Under the terms of the deal, which remains subject to regulatory approval, Liontrust will buy Argonaut’s European income business for cash equal to 1.5% of the European income business’s assets under management that are transferred.
The deal will also see Standard Life Investments sell its passive, minority stake in the firm. The stake is a hold over from the original creation of the business – it was set up as a joint venture between the Argonaut founders and Britannic Asset Management, which later became known as Ignis.

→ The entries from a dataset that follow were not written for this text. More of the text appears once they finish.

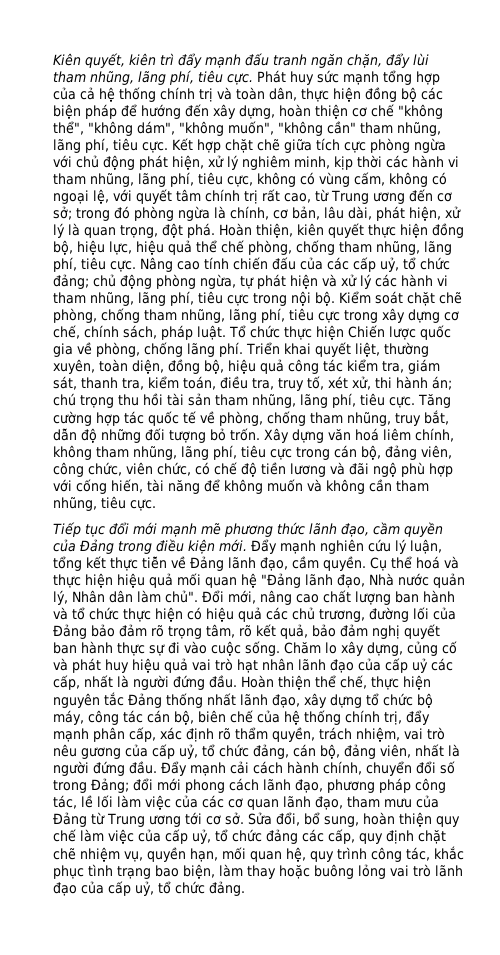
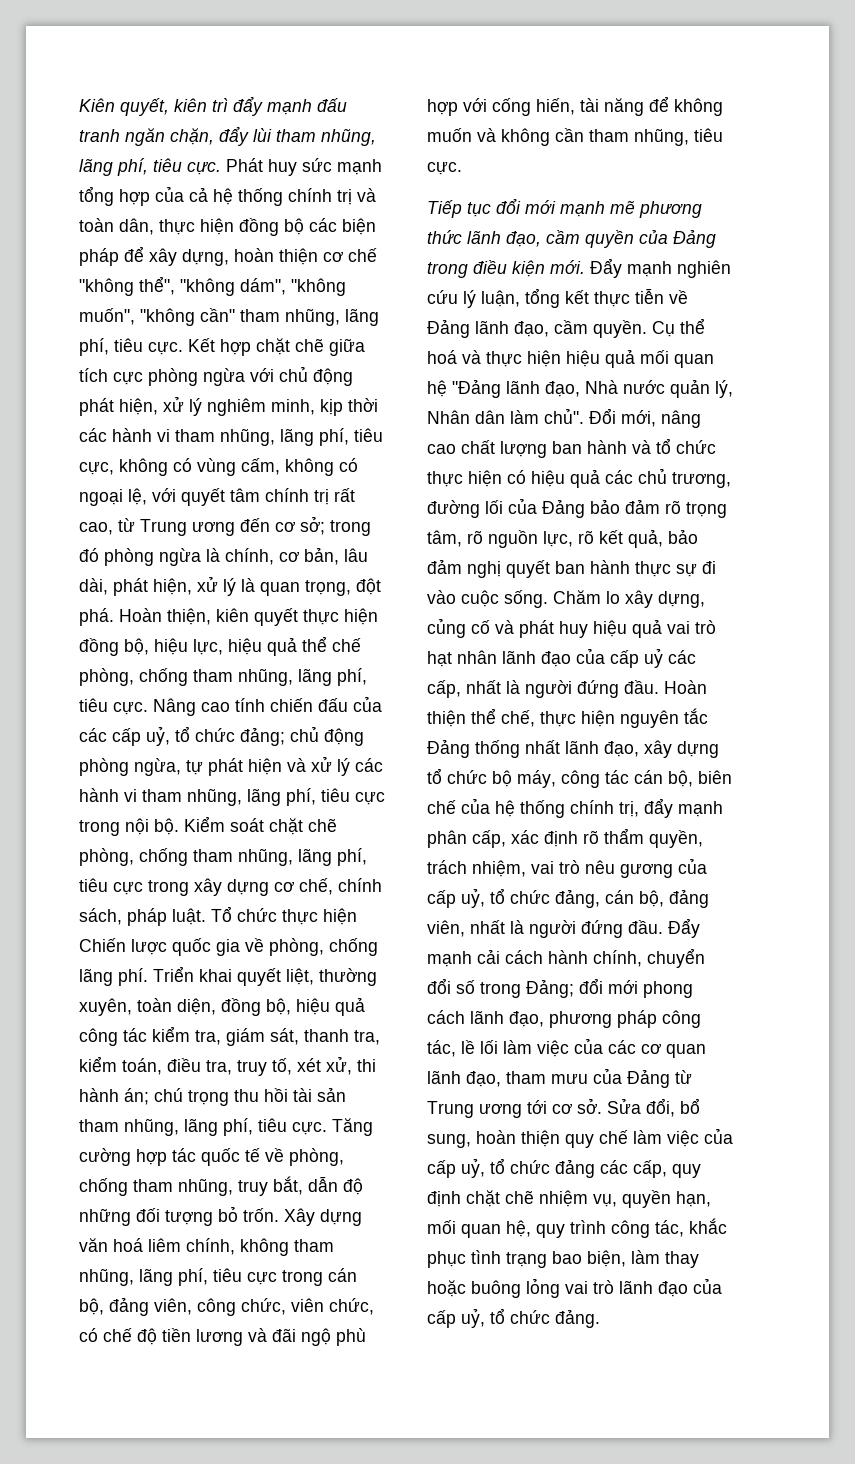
- Phát huy sức mạnh tổng hợp của cả hệ thống chính trị và toàn dân, thực hiện đồng bộ các biện pháp để hướng đến xây dựng, hoàn thiện cơ chế "không thể", "không dám", "không muốn", "không cần" tham nhũng, lãng phí, tiêu cực.
+ Phát huy sức mạnh tổng hợp của cả hệ thống chính trị và toàn dân, thực hiện đồng bộ các biện pháp để xây dựng, hoàn thiện cơ chế "không thể", "không dám", "không muốn", "không cần" tham nhũng, lãng phí, tiêu cực.
- Đổi mới, nâng cao chất lượng ban hành và tổ chức thực hiện có hiệu quả các chủ trương, đường lối của Đảng bảo đảm rõ trọng tâm, rõ kết quả, bảo đảm nghị quyết ban hành thực sự đi vào cuộc sống.
+ Đổi mới, nâng cao chất lượng ban hành và tổ chức thực hiện có hiệu quả các chủ trương, đường lối của Đảng bảo đảm rõ trọng tâm, rõ nguồn lực, rõ kết quả, bảo đảm nghị quyết ban hành thực sự đi vào cuộc sống.

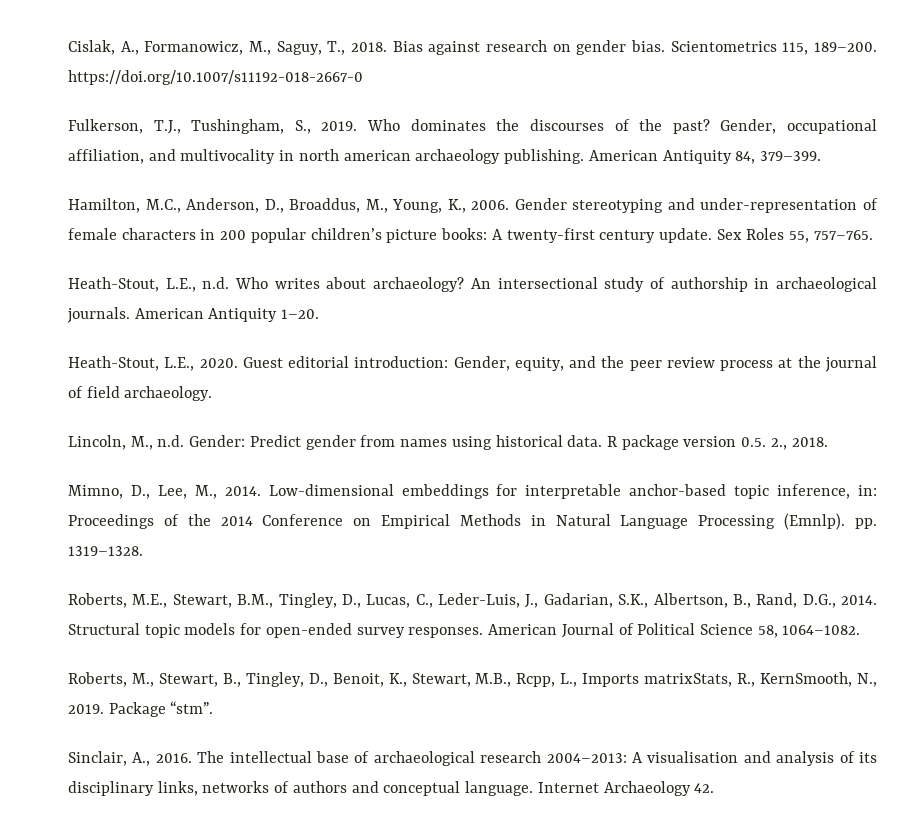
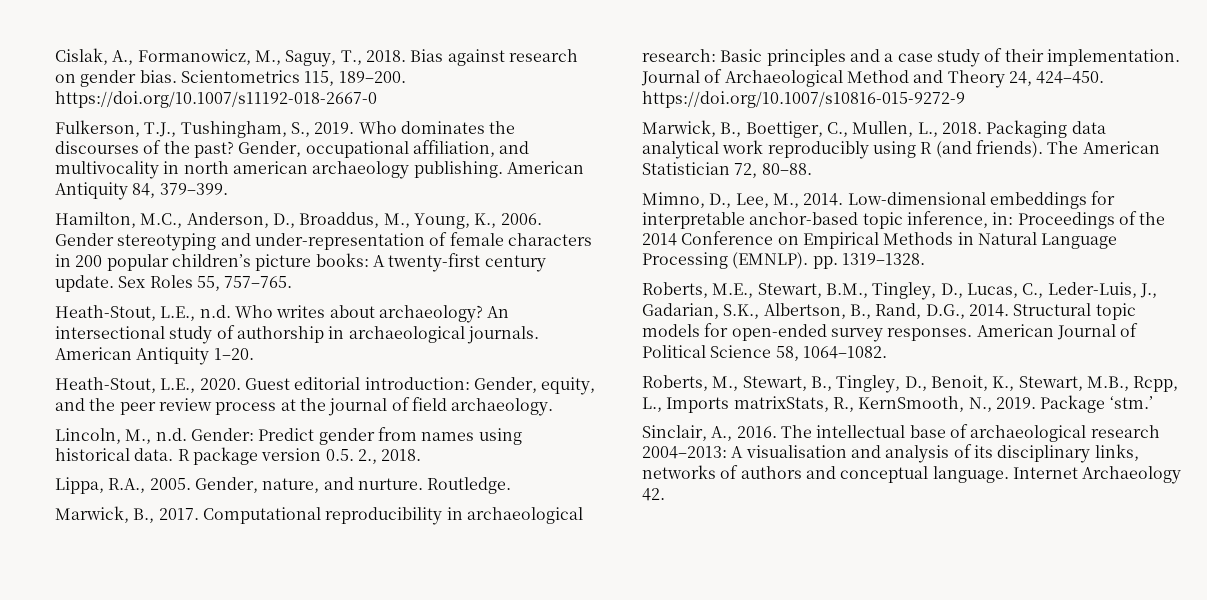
+ Lippa, R.A., 2005. Gender, nature, and nurture. Routledge.
+ Marwick, B., 2017. Computational reproducibility in archaeological research: Basic principles and a case study of their implementation. Journal of Archaeological Method and Theory 24, 424–450. https://doi.org/10.1007/s10816-015-9272-9
+ Marwick, B., Boettiger, C., Mullen, L., 2018. Packaging data analytical work reproducibly using R (and friends). The American Statistician 72, 80–88.
- Low-dimensional embeddings for interpretable anchor-based topic inference, in: Proceedings of the 2014 Conference on Empirical Methods in Natural Language Processing (Emnlp). pp. 1319–1328.
+ Low-dimensional embeddings for interpretable anchor-based topic inference, in: Proceedings of the 2014 Conference on Empirical Methods in Natural Language Processing (EMNLP). pp. 1319–1328.
- Package “stm”.
+ Package ‘stm.’

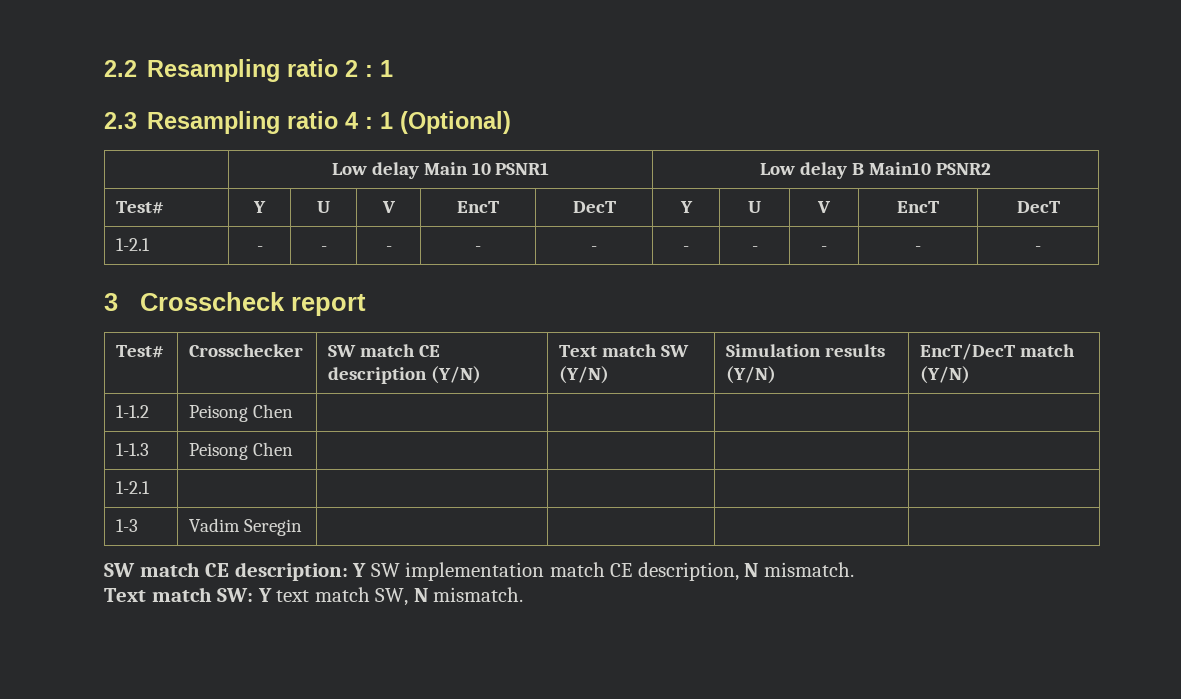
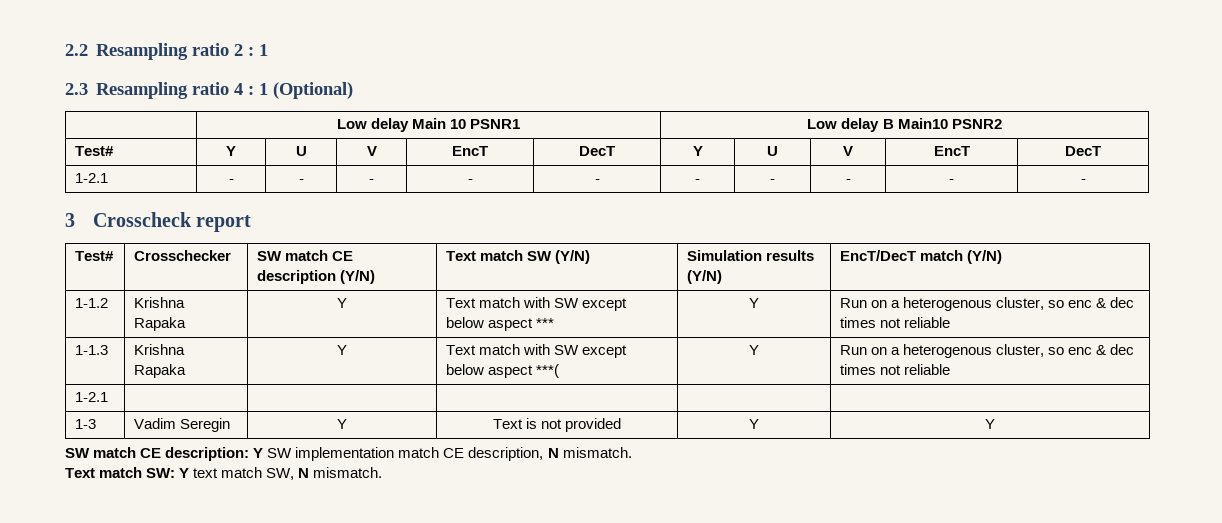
- 1-1.2 | Peisong Chen | | | |
- 1-1.3 | Peisong Chen | | | |
+ 1-1.2 | Krishna Rapaka | Y | Text match with SW except below aspect *** | Y | Run on a heterogenous cluster, so enc & dec times not reliable
+ 1-1.3 | Krishna Rapaka | Y | Text match with SW except below aspect ***( | Y | Run on a heterogenous cluster, so enc & dec times not reliable
  1-2.1 | | | | |
- 1-3 | Vadim Seregin | | | |
+ 1-3 | Vadim Seregin | Y | Text is not provided | Y | Y

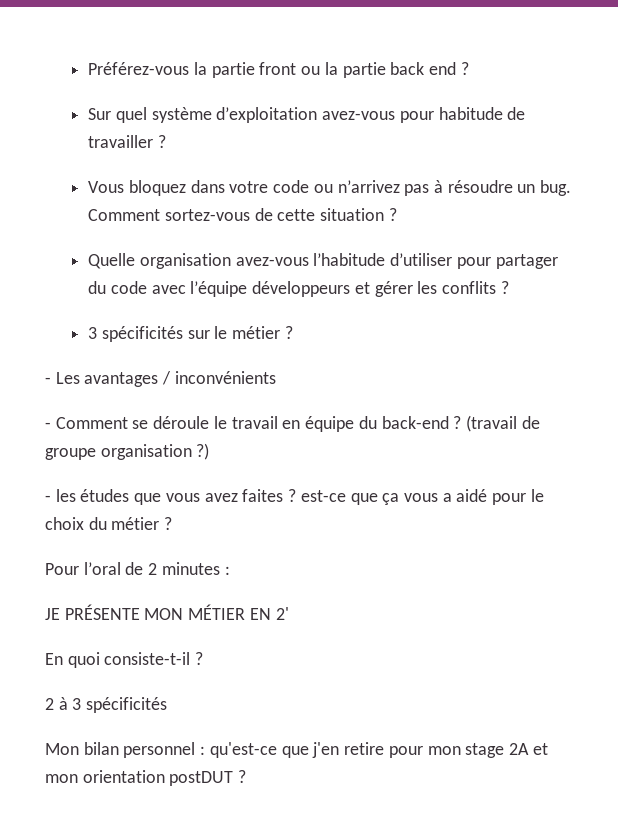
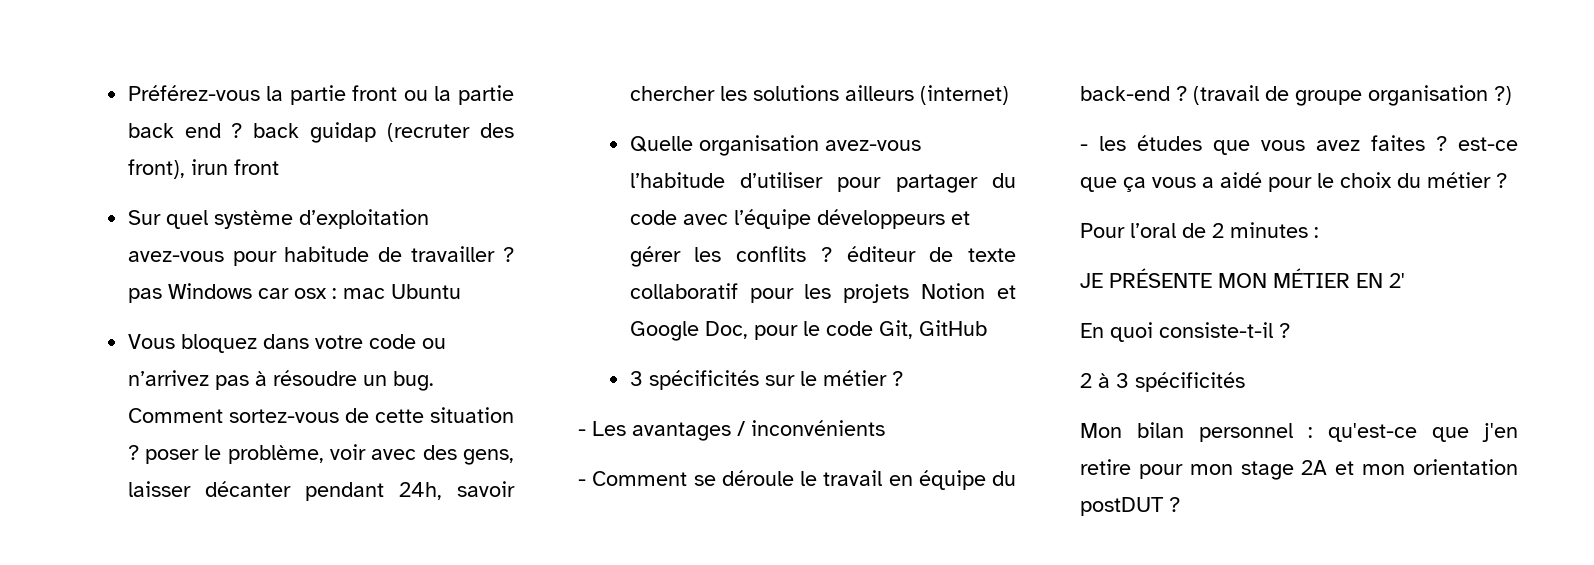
- Préférez-vous la partie front ou la partie back end ?
+ Préférez-vous la partie front ou la partie back end ? back guidap (recruter des front), irun front
- Sur quel système d’exploitation avez-vous pour habitude de travailler ?
+ Sur quel système d’exploitation avez-vous pour habitude de travailler ? pas Windows car osx : mac Ubuntu
- Comment sortez-vous de cette situation ?
+ Comment sortez-vous de cette situation ? poser le problème, voir avec des gens, laisser décanter pendant 24h, savoir chercher les solutions ailleurs (internet)
- Quelle organisation avez-vous l’habitude d’utiliser pour partager du code avec l’équipe développeurs et gérer les conflits ?
+ Quelle organisation avez-vous l’habitude d’utiliser pour partager du code avec l’équipe développeurs et gérer les conflits ? éditeur de texte collaboratif pour les projets Notion et Google Doc, pour le code Git, GitHub

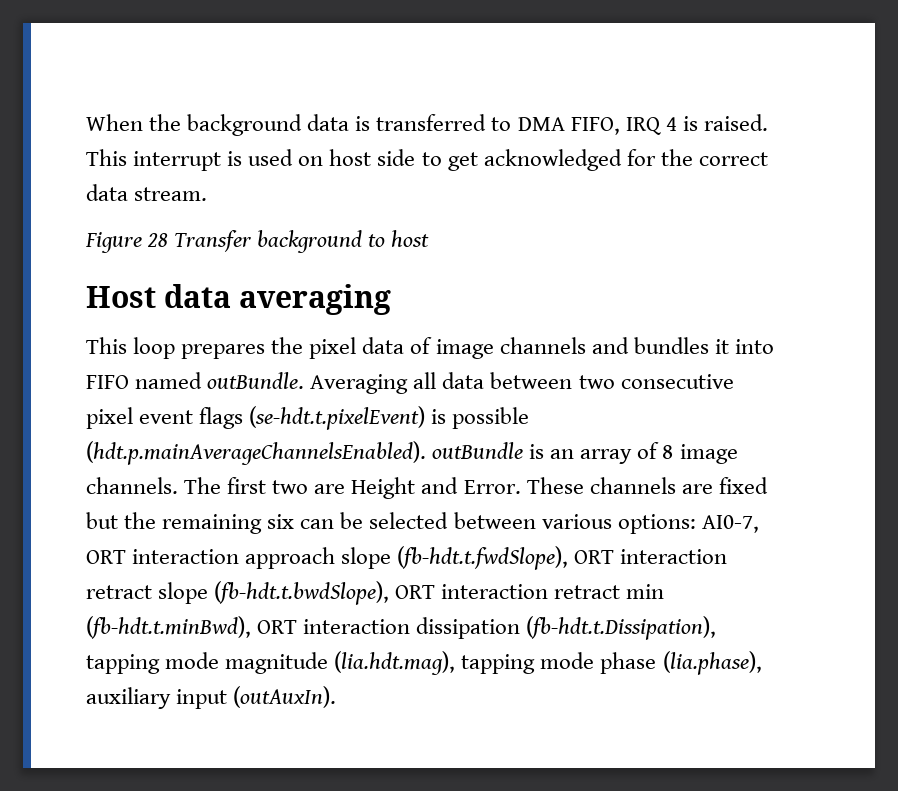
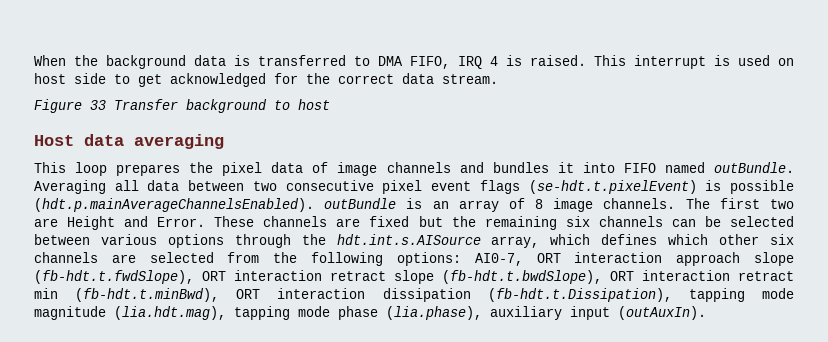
- Figure 28 Transfer background to host
+ Figure 33 Transfer background to host
- These channels are fixed but the remaining six can be selected between various options: AI0-7, ORT interaction approach slope (fb-hdt.t.fwdSlope), ORT interaction retract slope (fb-hdt.t.bwdSlope), ORT interaction retract min (fb-hdt.t.minBwd), ORT interaction dissipation (fb-hdt.t.Dissipation), tapping mode magnitude (lia.hdt.mag), tapping mode phase (lia.phase), auxiliary input (outAuxIn).
+ These channels are fixed but the remaining six channels can be selected between various options through the hdt.int.s.AISource array, which defines which other six channels are selected from the following options: AI0-7, ORT interaction approach slope (fb-hdt.t.fwdSlope), ORT interaction retract slope (fb-hdt.t.bwdSlope), ORT interaction retract min (fb-hdt.t.minBwd), ORT interaction dissipation (fb-hdt.t.Dissipation), tapping mode magnitude (lia.hdt.mag), tapping mode phase (lia.phase), auxiliary input (outAuxIn).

Once the deal is complete, Russ’s existing two funds, the FP Argonaut European Income and FP Argonaut European Enhanced Income funds will be merged into two soon-to-launch funds: the Liontrust European Income and Liontrust European Enhanced Income Funds, adding approximately £298m to Liontrust’s AUM.
The two new funds will continue to be run by Russ, as head of European Income at Liontrust, according to the same process as the one he used at Argonaut.
“The European Income Business has scale and expands our equity income capability, which currently comprises the Liontrust Macro Equity Income, Asia Income and Global Income funds,” Liontrust said in a statement to the stock exchange.
According to Argonaut, the deal allows it to focus on the “fast-growing core of its business” – the firm’s European Alpha, pan-European Alpha and absolute return franchises.
“This ownership agreement demonstrates my belief in Argonaut and my long term personal commitment to the business, our people and our unitholders,” Norris said.
Argonaut also announced the appointment of Sanlam CEO Jonathan Polin as chairman. According to the firm, Polin played an instrumental role in the founding of Argonaut while he was at Britannic Asset Management, which later became Ignis.
“I have a long association with Argonaut and am extremely pleased to witness its strong growth, particularly since the business became operationally independent,” Polin said of the appointment.
Alongside this development Liontrust reported its assets under management increased by £297m over the financial year to the end of March to £4.8bn. Net inflows were £255m in the financial year and £92m for the quarter to 31 March.